Structured diff data:

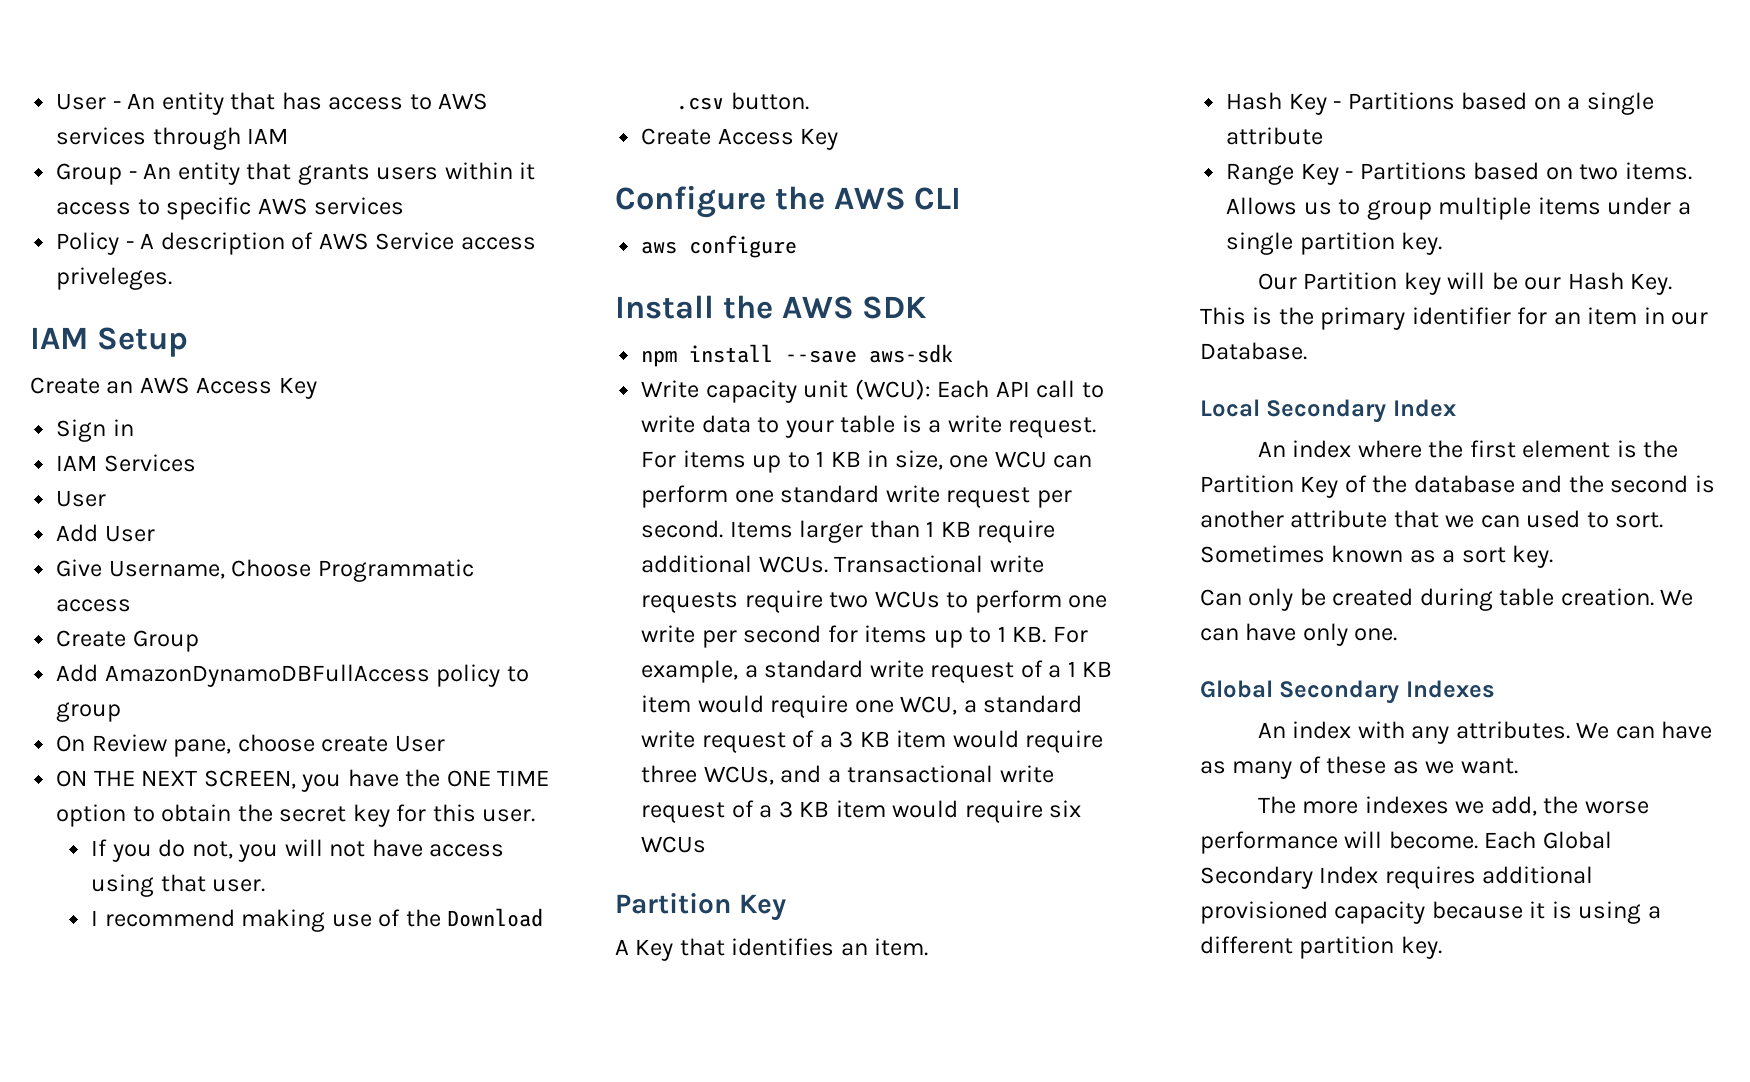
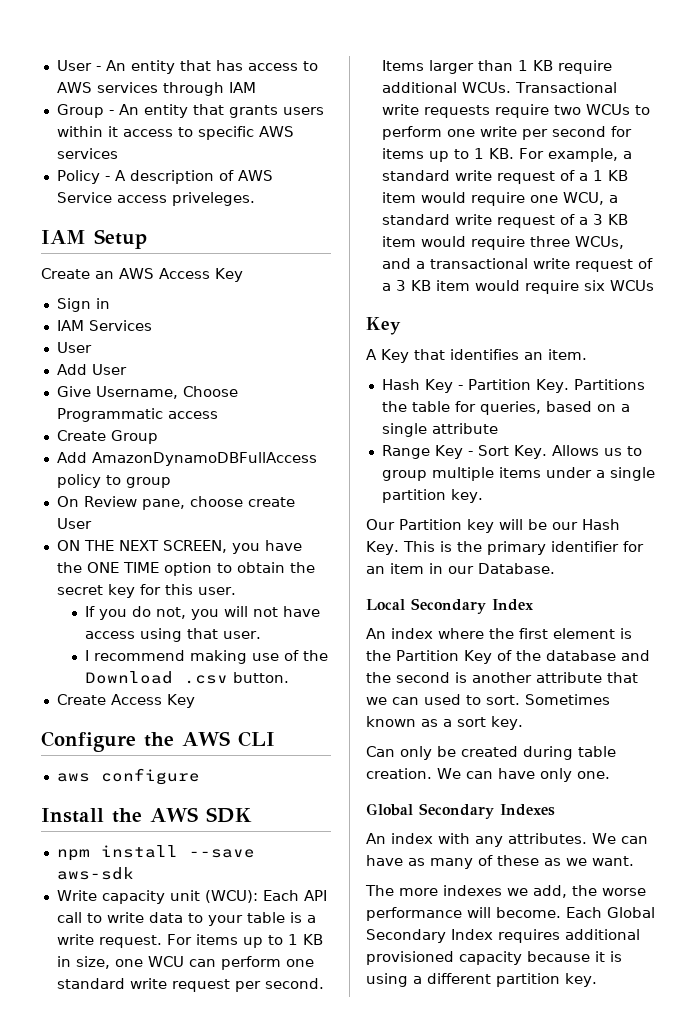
[615,893,731,914] Partition -> (654, 285) none
[1347,92,1455,110] Partitions -> [467,379,645,393] [381,401,541,415] Partition Key. Partitions the table for queries,
[1359,162,1692,180] Partitions based on two items. -> [477,445,547,459] Sort Key.

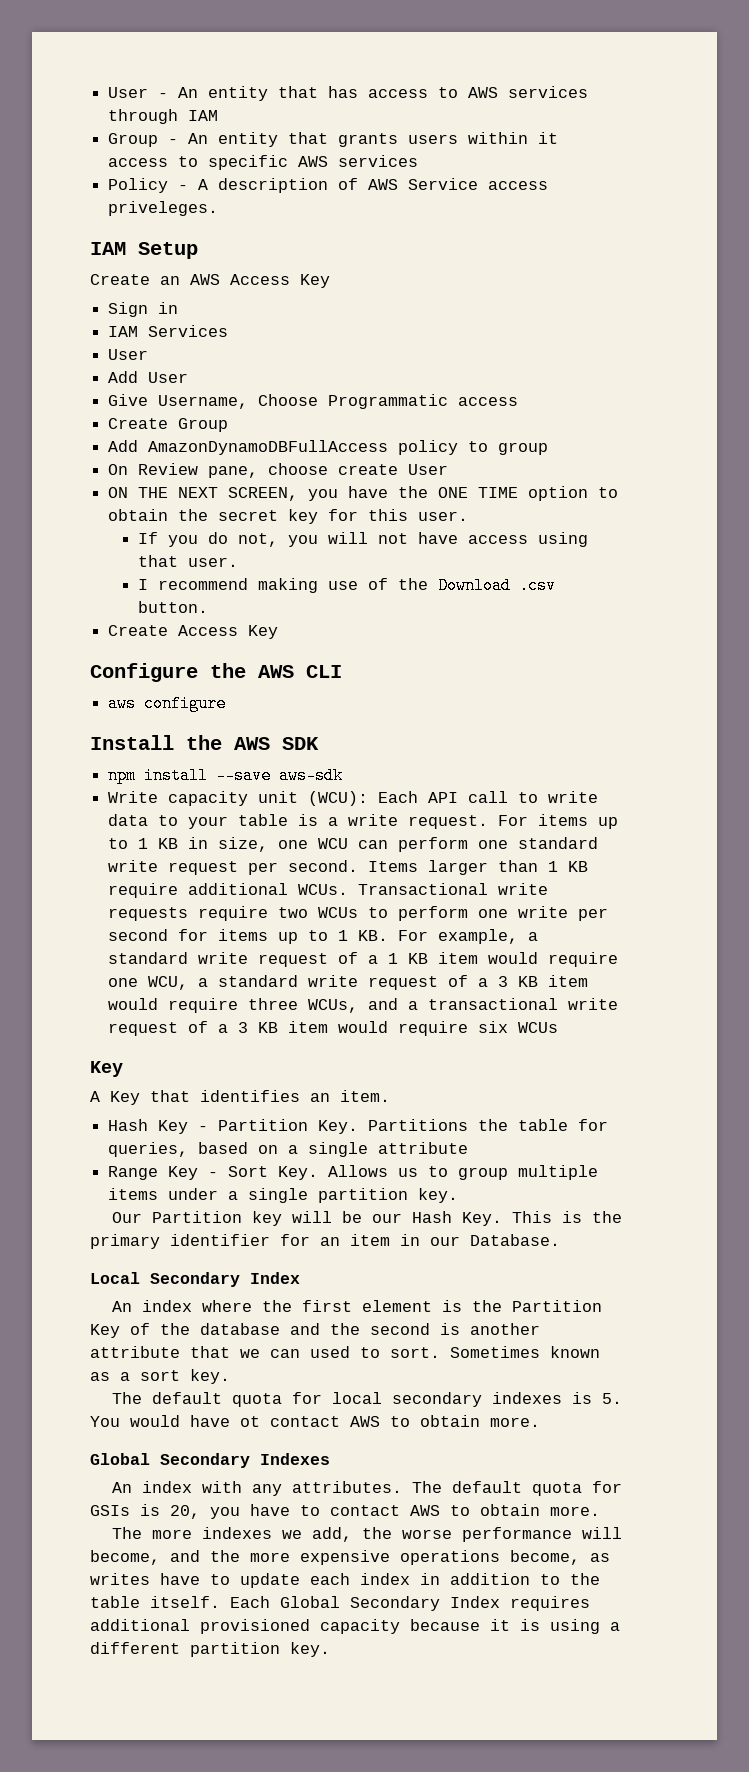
[366,746,616,760] [366,768,610,782] Can only be created during table creation. We can have only one. -> [112,1392,623,1407] [90,1415,540,1427] The default quota for local secondary indexes is 5. You would have ot contact AWS to obtain more.
[592,833,648,844] [366,855,634,869] We can have as many of these as we want. -> [412,1481,623,1496] [90,1504,600,1519] The default quota for GSIs is 20, you have to contact AWS to obtain more.
[496,907,561,918] become. -> [90,1550,610,1565] [90,1573,600,1588] [90,1596,220,1608] become, and the more expensive operations become, as writes have to update each index in addition to the table itself.

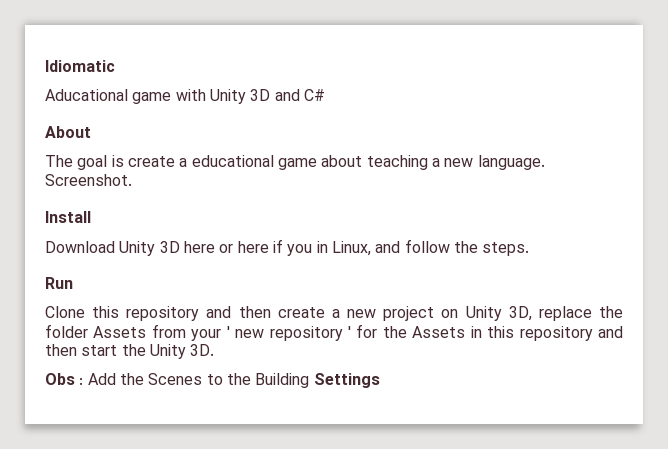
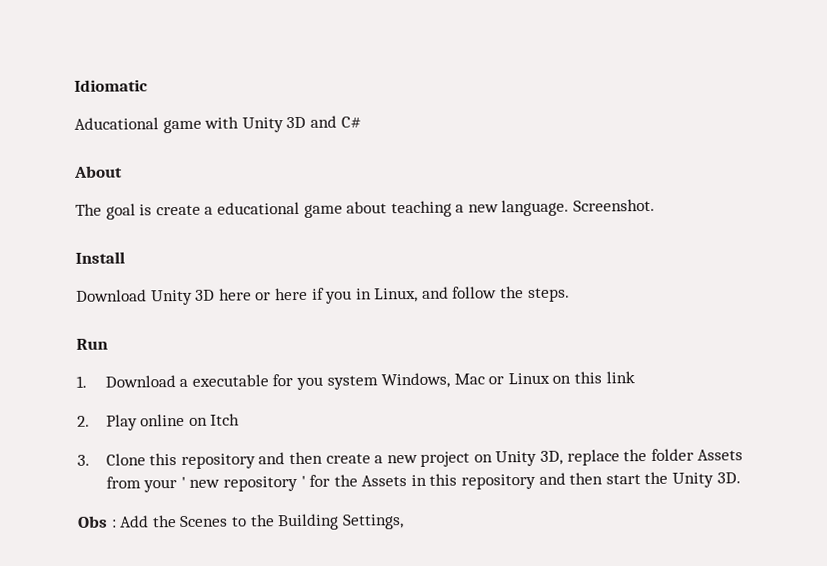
(73, 283) none -> [76,371,635,391] [77,413,241,431] [77,454,90,466] 1. Download a executable for you system Windows, Mac or Linux on this link // 2. Play online on Itch // 3.
[313,373,380,388] Settings -> [341,514,404,530] Settings,

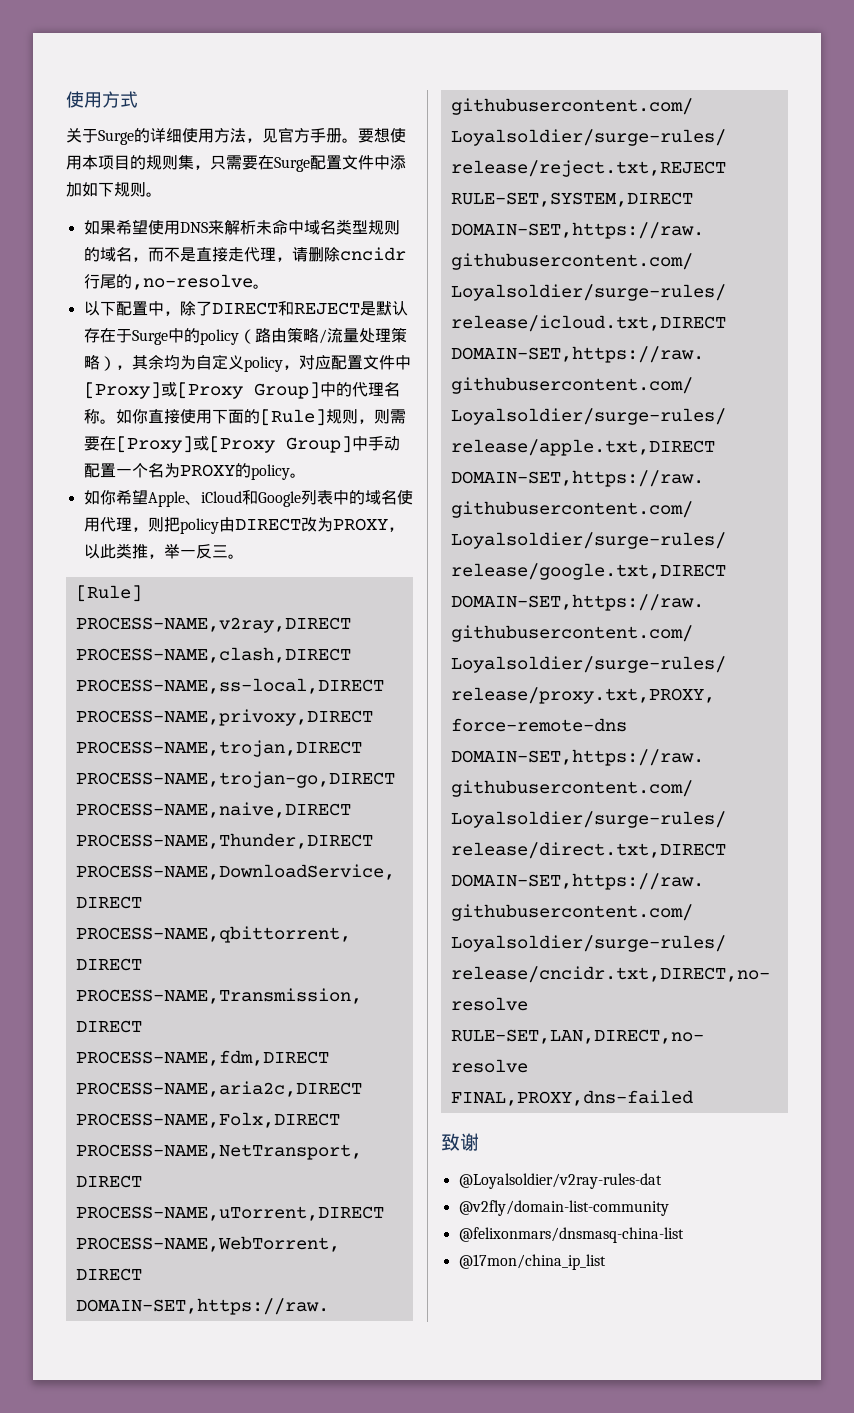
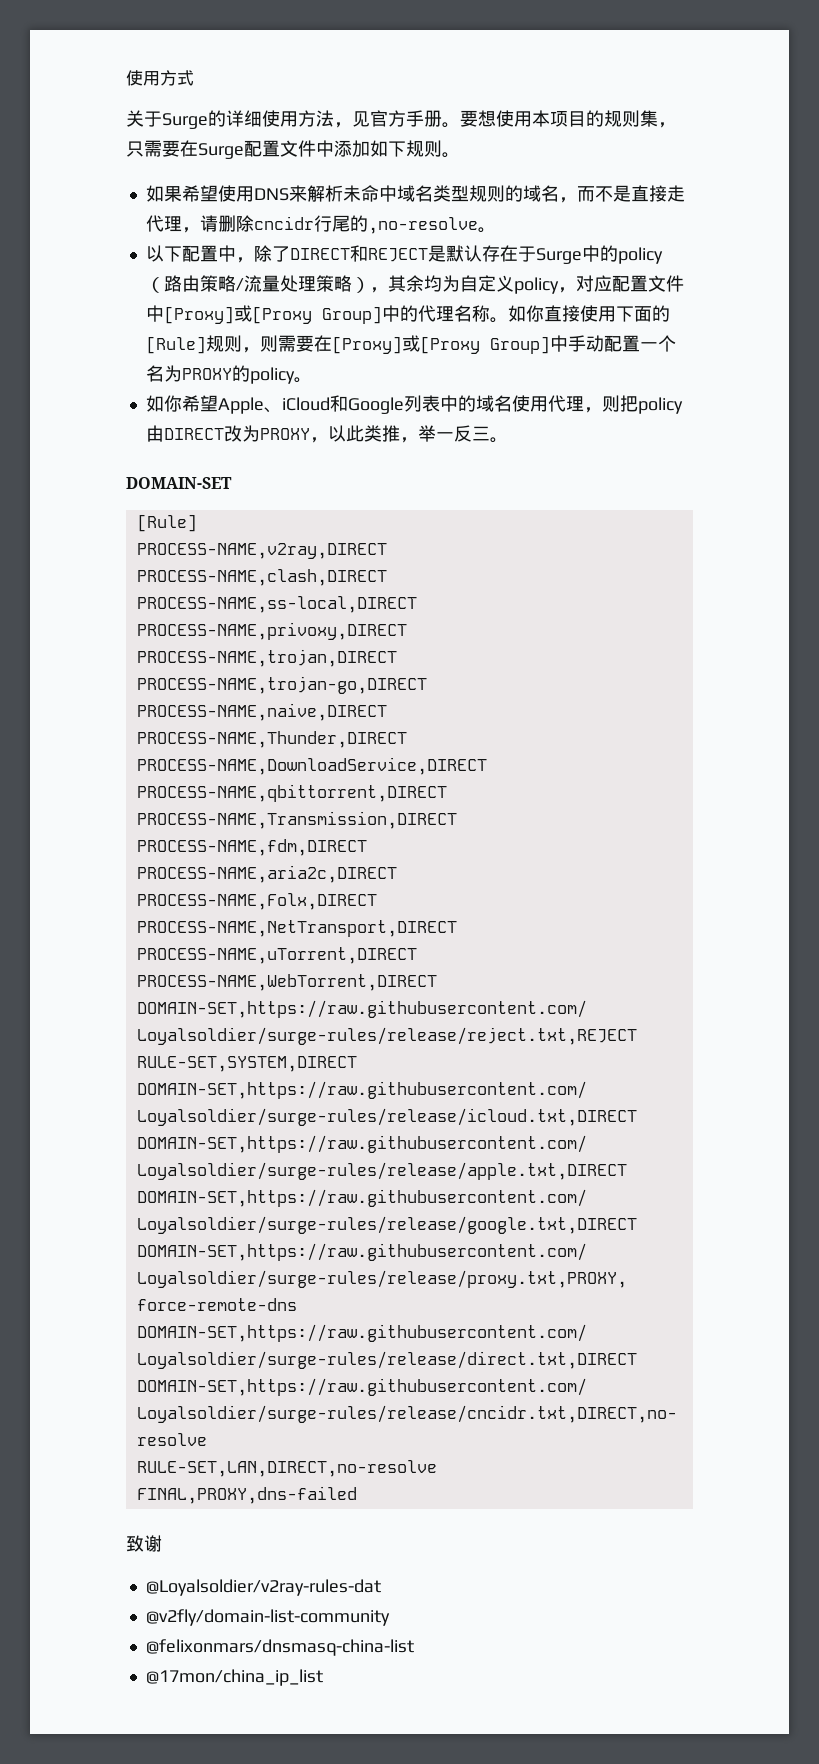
(244, 556) none -> [126,477,232,489] // DOMAIN-SET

> **Assignment**
What you return must match the lines from the top of the data through the line with "[366,746,616,760] [366,768,610,782] Can" exactly, with the pictures removed.

> **Exercise output**
[615,893,731,914] Partition -> (654, 285) none
[1347,92,1455,110] Partitions -> [467,379,645,393] [381,401,541,415] Partition Key. Partitions the table for queries,
[1359,162,1692,180] Partitions based on two items. -> [477,445,547,459] Sort Key.

[366,746,616,760] [366,768,610,782] Can only be created during table creation. We can have only one. -> [112,1392,623,1407] [90,1415,540,1427] The default quota for local secondary indexes is 5. You would have ot contact AWS to obtain more.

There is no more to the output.